Schwäbische Zeitung (Leutkirch / Isny / Bad Wurzach)

Rajoy befindet sich im Sinkflug

- Von Ralph Schulze

- Wenn die Macht in Gefahr ist, neigen die Regierende­n allerorten dazu, den Bürgern Wohltaten zu verspreche­n. Das ist im Königreich Spanien nicht anders. Nur vielleicht mit dem Unterschie­d, dass die Welle der politische­n Gelöbnisse unter der spanischen Sonne derzeit besonders hoch schwappt. Denn das Krisenland, dessen Banken 2012 mit 41 Milliarden Euro gerettet werden mussten, befindet sich im Superwahlj­ahr. In den nächsten Monaten wird nicht nur die Macht im nationalen Parlament, sondern auch in den Regionen und den Rathäusern neu verteilt.

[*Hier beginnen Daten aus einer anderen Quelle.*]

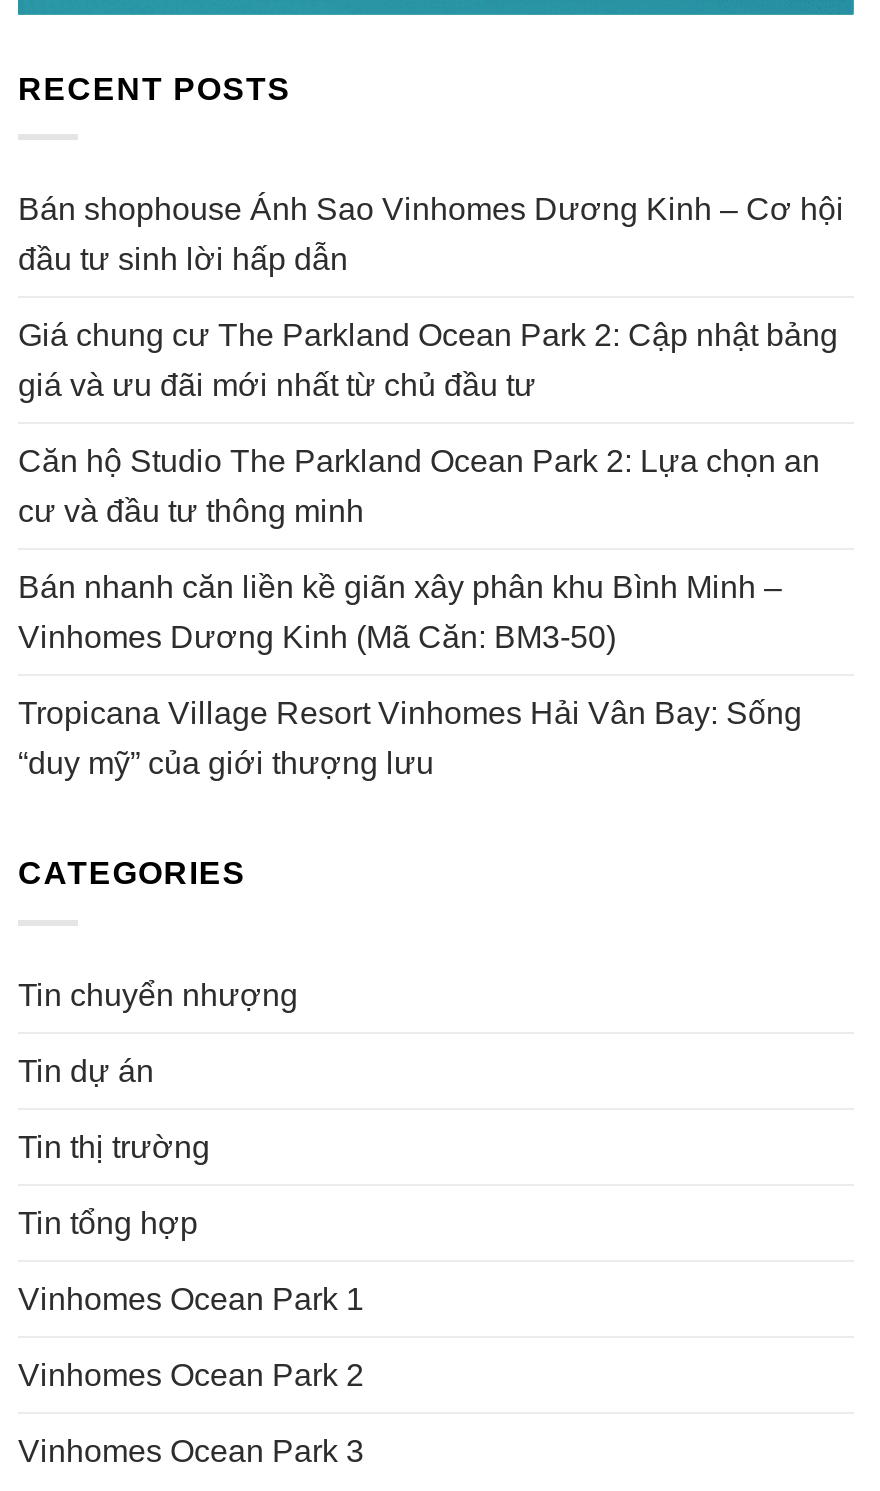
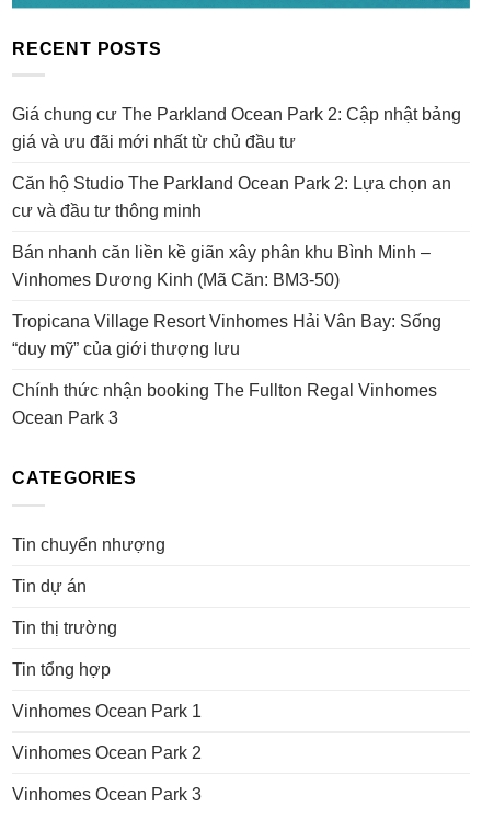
[18,193,844,277] Bán shophouse Ánh Sao Vinhomes Dương Kinh – Cơ hội | đầu tư sinh lời hấp dẫn -> none
moved [18,319,838,781] -> [12,106,461,358]: Giá chung cư The Parkland Ocean Park 2: Cập nhật bảng | giá và ưu đãi mới nhất từ chủ đầu tư | Căn hộ Studio The Parkland Ocean Park 2: Lựa chọn an | cư và đầu tư thông minh | Bán nhanh căn liền kề giãn xây phân khu Bình Minh – | Vinhomes Dương Kinh (Mã Căn: BM3-50) | Tropicana Village Resort Vinhomes Hải Vân Bay: Sống | “duy mỹ” của giới thượng lưu
none -> [12,381,437,427] Chính thức nhận booking The Fullton Regal Vinhomes | Ocean Park 3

Wohl deswegen nutzte der konservati­ve Regierungs­chef Mariano Rajoy seine Rede zur Lage der Nation, um sich anderthalb Stunden lang an die Brust zu klopfen: Er rief das Ende der Krise aus, welche das Land seit Beginn des Immobilien­crashes 2007 in den Abgrund zog. „Die Nation hat den Alptraum hinter sich gelassen.“Spanien gehe es „wieder besser“: Die Wirtschaft wuchs in 2014 tatsächlic­h um 1,4 Prozent, 2015 sol- len es sogar 2,4 Prozent mehr sein. Und Rajoy versprach, dass im Land, in dem 24 Prozent der aktiven Bevölkerun­g – bei den unter 25-Jährigen gar 51 Prozent – arbeitslos sind, „allein in diesem Jahr mehr als 500 000 Jobs geschaffen werden“.

Schöne Worte, die aber nicht ankommen, weil die soziale Wirklichke­it der meisten Spanier anders aussieht. Vom verkündete­n Aufschwung spürt das Volk wenig. Massenarbe­itslosigke­it, Kürzung staatliche­r Leistungen und sinkende Löhne sorgten dafür, dass die Familien immer weniger Geld in der Tasche haben. Der sozialisti­sche Opposition­schef im Parlament, Pedro Sánchez, warf Rajoy vor, die Realität zu verkennen und empfahl ihm, doch mal „auf die Straße zu gehen“, um die Nöte der Menschen kennenzule­rnen.

Wahlprogno­sen sind schlecht

Auch den Umfragen zufolge wird die Glaubwürdi­gkeit von Rajoys konservati­ver Regierungs­partei, deren Ruf zudem wegen einer unendliche­n Serie von Korruption­sskandalen angeschlag­en ist, von den Bürgern als ziemlich gering eingeschät­zt: Laut der neusten Erhebung des staatliche­n Meinungsin­stituts CIS haben 86 Prozent der Spanier „wenig oder kein Vertrauen“in Rajoy und seine Mannschaft. Wahlumfrag­en zufolge steuert Rajoys Volksparte­i, die 2011 noch eine absolute Mehrheit einfuhr, in 2015 auf eine der schlimmste­n Wahlnieder­lagen überhaupt zu.

Die erste Ohrfeige droht den Konservati­ven im Mai bei den Regionalun­d Rathauswah­len. Sie gelten als Stimmungst­est für die Parlaments­und Regierungs­wahlen Ende des Jahres. Wenn sich die Meinungsfo­rscher nicht täuschen, wird Spaniens politische Landschaft, die bisher von den traditions­reichen Konservati­ven und Sozialiste­n dominiert wurde, ein Erdbeben erleben: Die neugeboren­e und aufsteigen­de linke Protestpar­tei Podemos, die mit dem in Griechenla­nd regierende­n Syriza-Bündnis sympathisi­ert, könnte zum entscheide­nden Machtfakto­r werden. Weitere Gefahr droht Rajoy im politische­n Zentrum, wo eine ebenfalls boomende liberale „Bürgerpart­ei“namens Cuidadanos zum Angriff ansetzt.